Reproduce the records below exactly, but only between the lines holding "16: 00</td>" and "top:772px; width:167px; height:51px;", inclusive.

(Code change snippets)
• • • • •

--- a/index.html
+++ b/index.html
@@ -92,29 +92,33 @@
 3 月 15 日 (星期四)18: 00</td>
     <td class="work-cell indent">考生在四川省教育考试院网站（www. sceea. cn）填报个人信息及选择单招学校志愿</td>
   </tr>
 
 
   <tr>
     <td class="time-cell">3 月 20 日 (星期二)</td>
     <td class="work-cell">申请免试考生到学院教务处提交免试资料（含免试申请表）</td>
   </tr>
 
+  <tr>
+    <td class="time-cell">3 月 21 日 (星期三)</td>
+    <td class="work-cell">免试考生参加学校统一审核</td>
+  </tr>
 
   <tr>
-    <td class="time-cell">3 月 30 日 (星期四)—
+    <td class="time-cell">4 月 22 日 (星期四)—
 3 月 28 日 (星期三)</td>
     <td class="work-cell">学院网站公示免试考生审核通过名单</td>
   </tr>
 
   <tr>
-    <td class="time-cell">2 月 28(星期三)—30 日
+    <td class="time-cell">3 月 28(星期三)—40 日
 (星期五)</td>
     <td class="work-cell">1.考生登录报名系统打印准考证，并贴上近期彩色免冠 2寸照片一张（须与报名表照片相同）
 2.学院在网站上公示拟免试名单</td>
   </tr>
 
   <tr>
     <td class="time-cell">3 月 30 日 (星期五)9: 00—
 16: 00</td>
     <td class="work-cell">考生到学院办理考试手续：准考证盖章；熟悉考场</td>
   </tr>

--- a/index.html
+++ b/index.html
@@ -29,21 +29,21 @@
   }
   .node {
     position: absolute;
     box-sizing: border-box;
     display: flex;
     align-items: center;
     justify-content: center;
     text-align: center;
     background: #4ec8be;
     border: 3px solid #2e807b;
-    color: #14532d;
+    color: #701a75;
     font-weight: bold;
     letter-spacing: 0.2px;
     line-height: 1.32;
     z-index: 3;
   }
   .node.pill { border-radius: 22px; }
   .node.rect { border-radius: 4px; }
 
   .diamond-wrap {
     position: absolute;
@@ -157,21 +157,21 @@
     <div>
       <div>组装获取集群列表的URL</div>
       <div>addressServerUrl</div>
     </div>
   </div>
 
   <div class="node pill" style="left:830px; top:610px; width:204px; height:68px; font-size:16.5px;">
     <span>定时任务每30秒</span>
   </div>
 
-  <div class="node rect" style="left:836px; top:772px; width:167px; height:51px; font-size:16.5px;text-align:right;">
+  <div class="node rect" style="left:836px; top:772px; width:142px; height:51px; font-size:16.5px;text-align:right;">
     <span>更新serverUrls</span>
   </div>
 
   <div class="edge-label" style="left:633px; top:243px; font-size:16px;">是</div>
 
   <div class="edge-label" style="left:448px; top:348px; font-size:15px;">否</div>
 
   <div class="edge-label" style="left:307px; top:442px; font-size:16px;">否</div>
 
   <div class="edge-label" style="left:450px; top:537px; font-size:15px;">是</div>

• • • • •

Task response:
 16: 00</td>
     <td class="work-cell">考生到学院办理考试手续：准考证盖章；熟悉考场</td>
   </tr>

--- a/index.html
+++ b/index.html
@@ -29,21 +29,21 @@
   }
   .node {
     position: absolute;
     box-sizing: border-box;
     display: flex;
     align-items: center;
     justify-content: center;
     text-align: center;
     background: #4ec8be;
     border: 3px solid #2e807b;
-    color: #14532d;
+    color: #701a75;
     font-weight: bold;
     letter-spacing: 0.2px;
     line-height: 1.32;
     z-index: 3;
   }
   .node.pill { border-radius: 22px; }
   .node.rect { border-radius: 4px; }
 
   .diamond-wrap {
     position: absolute;
@@ -157,21 +157,21 @@
     <div>
       <div>组装获取集群列表的URL</div>
       <div>addressServerUrl</div>
     </div>
   </div>
 
   <div class="node pill" style="left:830px; top:610px; width:204px; height:68px; font-size:16.5px;">
     <span>定时任务每30秒</span>
   </div>
 
-  <div class="node rect" style="left:836px; top:772px; width:167px; height:51px; font-size:16.5px;text-align:right;">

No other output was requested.